È un cambio di prospettiva radicale. Non basta moltiplicare prestazioni, erogare servizi, aprire strutture. Serve un progetto di vita, costruito con anticipo, che accompagni la persona con disabilità e la sua famiglia in un percorso graduale verso autonomia dai genitori e un abitare possibile.
La legge 112 e i suoi limiti
La cosiddetta legge “Dopo di noi” (L. 112/2016), pur introducendo strumenti innovativi come il trust o i fondi speciali, resta – secondo Marchi – una risposta incompleta. “Nella maggior parte dei casi – ricorda – le famiglie non hanno grandi patrimoni, ma solo un immobile, qualche risparmio. Il vero tema è come valorizzare queste risorse minime senza che vadano disperse o restino inutilizzate. Ma l’ente pubblico non è in grado di gestire questa disponibilità in modo efficace e sicuro.”

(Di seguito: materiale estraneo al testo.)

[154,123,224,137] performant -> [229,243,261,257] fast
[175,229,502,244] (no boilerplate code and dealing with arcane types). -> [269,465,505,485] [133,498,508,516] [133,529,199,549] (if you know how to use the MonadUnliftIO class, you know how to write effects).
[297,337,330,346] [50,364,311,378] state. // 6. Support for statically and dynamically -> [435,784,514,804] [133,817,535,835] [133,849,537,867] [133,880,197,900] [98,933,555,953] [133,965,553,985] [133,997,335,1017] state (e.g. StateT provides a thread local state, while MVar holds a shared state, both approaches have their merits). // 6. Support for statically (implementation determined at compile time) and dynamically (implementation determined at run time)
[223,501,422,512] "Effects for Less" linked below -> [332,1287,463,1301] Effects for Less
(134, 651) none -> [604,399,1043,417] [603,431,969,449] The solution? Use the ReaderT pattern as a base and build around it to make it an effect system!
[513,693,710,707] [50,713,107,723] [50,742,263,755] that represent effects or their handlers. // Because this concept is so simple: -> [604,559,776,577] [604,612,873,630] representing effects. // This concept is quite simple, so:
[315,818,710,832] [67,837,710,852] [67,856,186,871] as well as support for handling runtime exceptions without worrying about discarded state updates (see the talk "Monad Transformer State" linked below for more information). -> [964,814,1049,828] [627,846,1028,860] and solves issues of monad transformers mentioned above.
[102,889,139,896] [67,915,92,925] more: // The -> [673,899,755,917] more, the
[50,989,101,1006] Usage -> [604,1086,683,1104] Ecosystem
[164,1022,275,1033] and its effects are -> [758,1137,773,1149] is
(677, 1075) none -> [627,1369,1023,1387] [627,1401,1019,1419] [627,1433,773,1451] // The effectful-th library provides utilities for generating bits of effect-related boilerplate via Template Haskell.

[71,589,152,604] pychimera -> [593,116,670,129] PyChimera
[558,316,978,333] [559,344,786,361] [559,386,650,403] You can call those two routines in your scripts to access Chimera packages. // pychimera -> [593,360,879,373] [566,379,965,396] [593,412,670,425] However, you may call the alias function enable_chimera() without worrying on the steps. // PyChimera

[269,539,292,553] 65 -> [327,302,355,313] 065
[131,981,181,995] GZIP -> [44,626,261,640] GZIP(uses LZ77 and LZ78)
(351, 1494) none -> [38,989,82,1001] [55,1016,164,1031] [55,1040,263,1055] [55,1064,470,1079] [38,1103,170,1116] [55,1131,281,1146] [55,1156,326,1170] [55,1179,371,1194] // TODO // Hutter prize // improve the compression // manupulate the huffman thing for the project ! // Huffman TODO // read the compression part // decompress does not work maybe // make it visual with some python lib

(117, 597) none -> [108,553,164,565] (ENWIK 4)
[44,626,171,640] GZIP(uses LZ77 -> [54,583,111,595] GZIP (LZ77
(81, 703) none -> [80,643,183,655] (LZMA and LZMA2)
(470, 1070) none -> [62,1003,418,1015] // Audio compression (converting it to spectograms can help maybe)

Un modello alternativo: il servizio residenziale diffuso
Da oltre vent’anni la Fondazione sperimenta un approccio diverso: il Sistema residenziale diffuso. Otto appartamenti già avviati, ciascuno nato non per risolvere emergenze, ma per accogliere gruppi di 5-6 persone che hanno fatto un percorso educativo e di conoscenza reciproca. Case costruite non “per categorie”, ma per persone vere. Qui la famiglia non è spettatrice ma parte attiva, disponibile a contribuire oltre le quote ISEE quando percepisce che il progetto è davvero pensato per il futuro del proprio figlio.
L’ostacolo della rigidità pubblica
Eppure, quando queste esperienze incontrano le maglie del sistema pubblico, la macchina si inceppa. Marchi porta l’esempio del PNRR: “Avevamo trovato una famiglia disposta a mettere a disposizione una casa, ma i vincoli amministrativi hanno spaventato i genitori, costringendoli a ritirarsi. Servono norme e strumenti che riconoscano la specificità del ‘dopo di noi’, non fotocopie mutuate di servizi per anziani.”
Dalla gestione alla visione
Il messaggio finale è una chiamata collettiva: “Non basta parlare di fondi. Per il dopo di noi serve una nuova visione amministrativa e gestionale, capace di flessibilità, di personalizzazione, di ascolto delle famiglie. La Fondazione Dopo di Noi è pronta a lavorarci insieme, come ponte tra pubblico, privato e comunità.”
In fondo, il senso delle parole di Marchi è semplice ma esigente: non si tratta di sostituire i genitori, ma di rendere possibile una vita autonoma e dignitosa, fondata su relazioni e investimenti sul futuro. Il Festival ESSER3 ha offerto la piazza, le famiglie hanno portato la voce, la Fondazione ha rilanciato la visione. Sta ora alle istituzioni trasformare queste parole in politiche concrete.
C’è sempre qualcosa che resta sospeso, quando il tempo di un palco o di un incontro si esaurisce. Anche durante il Festival ESSER3, la Fondazione Dopo di Noi ha lasciato in silenzio alcune riflessioni che meritano invece di emergere.
Il non detto riguarda soprattutto la natura del legame genitore-figlio. In condizioni ordinarie, quel legame tende ad allentarsi, lasciare spazio a nuove autonomie. Nel caso della disabilità, invece, accade il contrario: la dipendenza cresce, si intensifica, diventa totale. È proprio questo nodo a rendere più difficile immaginare e realizzare un futuro diverso.
Non è mancata anche la riflessione sulle risorse: spesso ridotte, spesso frammentate, quasi mai sufficienti a garantire piena sicurezza. Il rischio è che ciò che le famiglie hanno messo da parte finisca altrove, senza essere mai stato davvero usato per costruire la vita dei propri figli.
Ma la parte più dolorosa e necessaria da dire – e che non sempre trova spazio nei palchi ufficiali – è questa: senza una visione nuova, senza un coraggio istituzionale capace di cambiare logiche e regole, il dopo di noi resterà sospeso, affidato alla buona volontà dei singoli.
Queste parole non dette sono però anche un invito: aprire tavoli di confronto veri, immaginare modelli flessibili, riconoscere il valore delle famiglie non solo come fruitori, ma come investitori di futuro.